I will admit that this isn’t the deepest game, and isn’t ideal for those who want a heavy gaming experience. The game’s biggest strength is its theme, and for fans of the source material, this will be enough. The cards all have wonderful art that maintains the aesthetic that the video game is known for. Brother Ming has found creative ways to make the various video game mechanics work as a card game, which makes everything feel fresh, yet familiar. References to characters, demons, and locations took me back to thoughts of my first time playing, making feel nostalgic. Every time I play, I catch myself humming the game’s iconic themes. I could even hear the sound effects that correspond with various skills and abilities. The connection to the source material is that strong.
The lack of depth in the Persona card game makes it hard to recommend to those who aren’t fans of the franchise. There isn’t anything inherently wrong with Persona 5, but it isn’t the strongest game when you take away the theme. I’m sure it is still enjoyable to an extent, but there are probably better solitaire games to non-persona fans. Other games have more exciting dice rolling or resource management mechanics, making this game rely on its theme much more. Still, the game’s play is certainly above average even without the theme.
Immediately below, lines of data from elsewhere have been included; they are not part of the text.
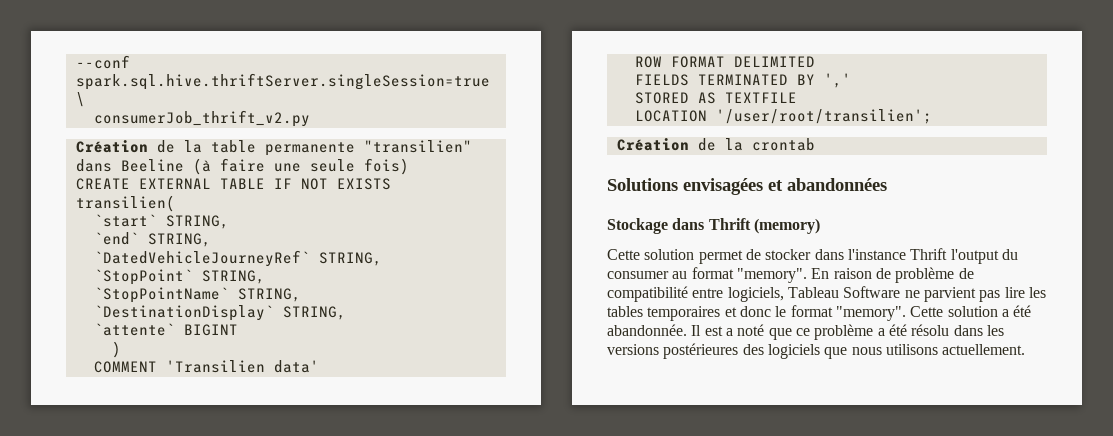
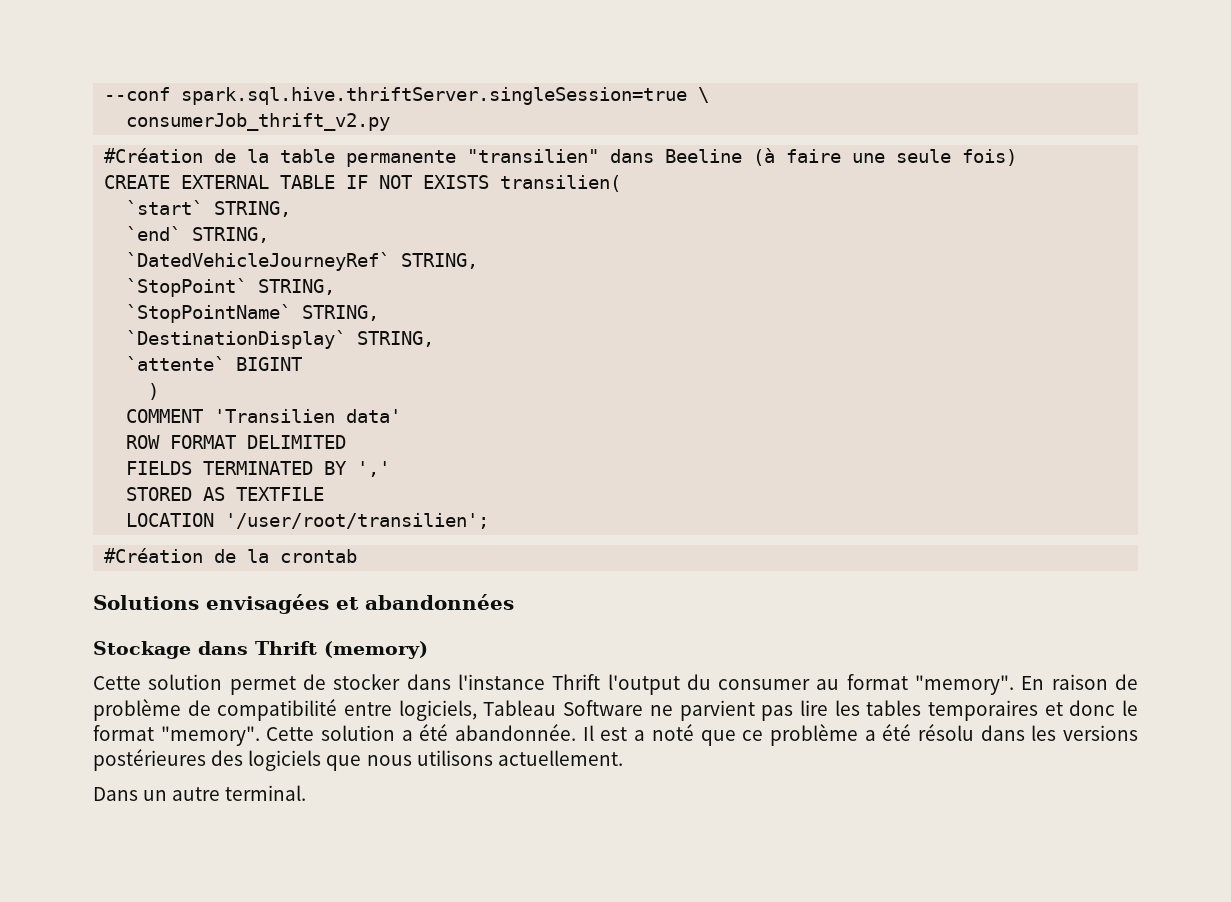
[75,140,148,153] Création -> [104,148,204,163] #Création
[616,138,689,151] Création -> [104,548,204,563] #Création
(1026, 349) none -> [93,785,307,801] // Dans un autre terminal.

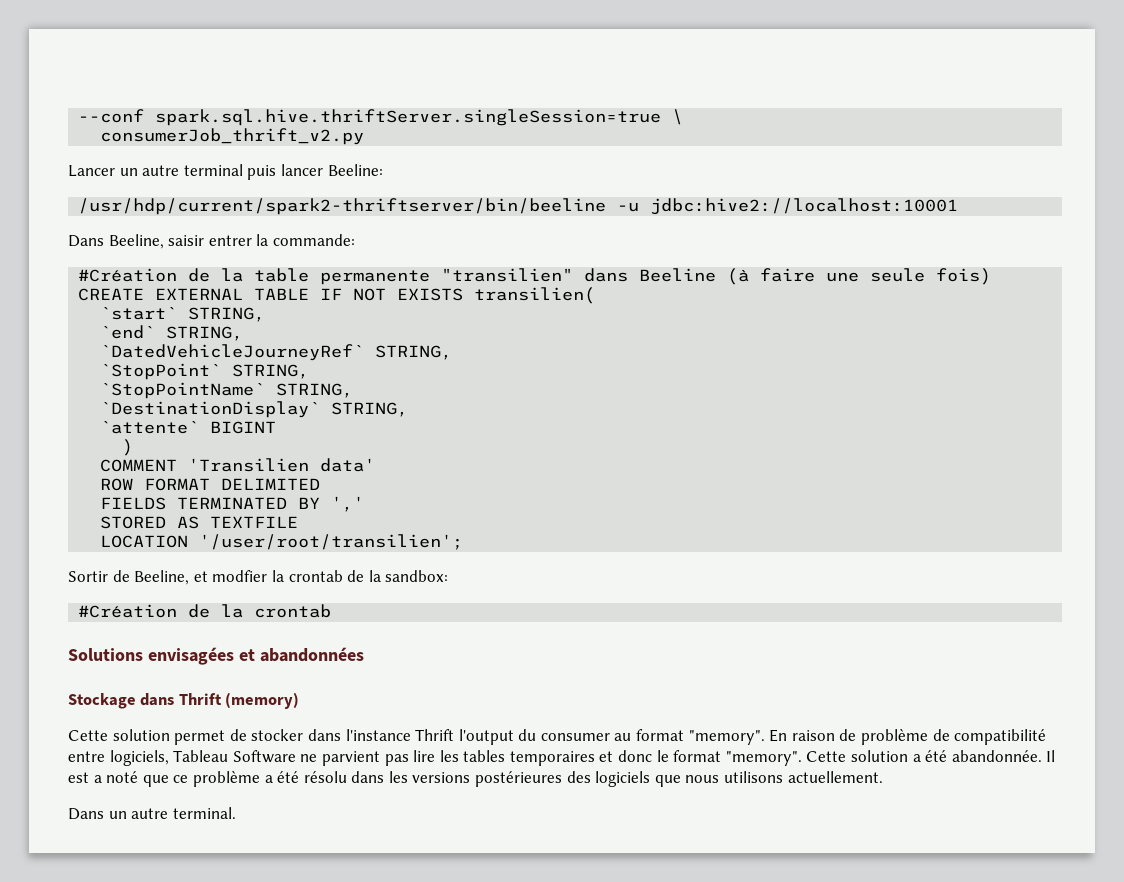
(391, 122) none -> [68,164,383,180] [78,198,959,215] [68,234,355,249] // Lancer un autre terminal puis lancer Beeline: // /usr/hdp/current/spark2-thriftserver/bin/beeline -u jdbc:hive2://localhost:10001 // Dans Beeline, saisir entrer la commande:
(490, 521) none -> [68,570,449,585] // Sortir de Beeline, et modfier la crontab de la sandbox:

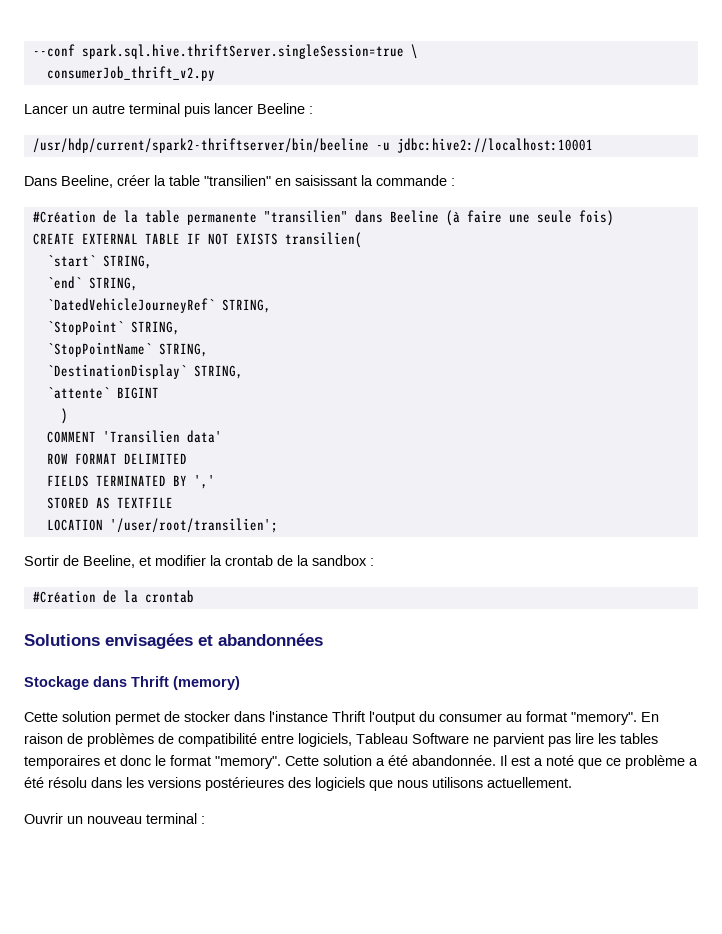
[327,164,383,176] Beeline: -> [257,103,313,114] Beeline :
[168,234,355,246] saisir entrer la commande: -> [117,175,455,186] créer la table "transilien" en saisissant la commande :
[212,570,268,582] modfier -> [155,555,206,566] modifier
[385,570,449,582] sandbox: -> [312,555,374,566] sandbox :
[861,729,929,745] problème -> [87,733,154,747] problèmes
[68,807,236,820] Dans un autre terminal. -> [24,813,205,824] Ouvrir un nouveau terminal :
The Persona 5 card game also allows two players to work together cooperatively. A few modifications are made, with the primary one being more enemies to defeat in order to win. The cooperative game is in some ways more difficult than the solitaire version, as it requires some coordination between the players. A constant understanding of your teammate’s goals as far as securing confidants and skills is necessary in order to avoid wasting time. I enjoyed playing this even more with a friend. Sharing a sense of urgency as well as the dread of imminent defeat is exciting and leads to some excellent moments. Despite the increased difficulty, Persona 5 actually shines as a cooperative game, and it feels like this is the best way to experience the game.
Persona 5 is a fun tabletop experience that can be remarkable when played by fans. Its creative use of the various mechanics are impressive, and planning trips to dungeons are enjoyable. The variety in playable characters, confidants, and enemies add to the versatility and replayability. Those who are unfamiliar with the video game won’t get as much mileage, but this is still a fine tabletop game. When I think of the best fan-made games, Persona 5 will likely come to mind for some time.
Persona 5 is available at Brother Ming Games’ Website.
Persona 5 is a fun tabletop experience that can be remarkable when played by fans. Its creative use of the various mechanics are impressive, and planning trips to dungeons are enjoyable. This is an easy recommendation to Persona 5 fans, but even those who aren't familiar with the video game may still find some enjoyment here.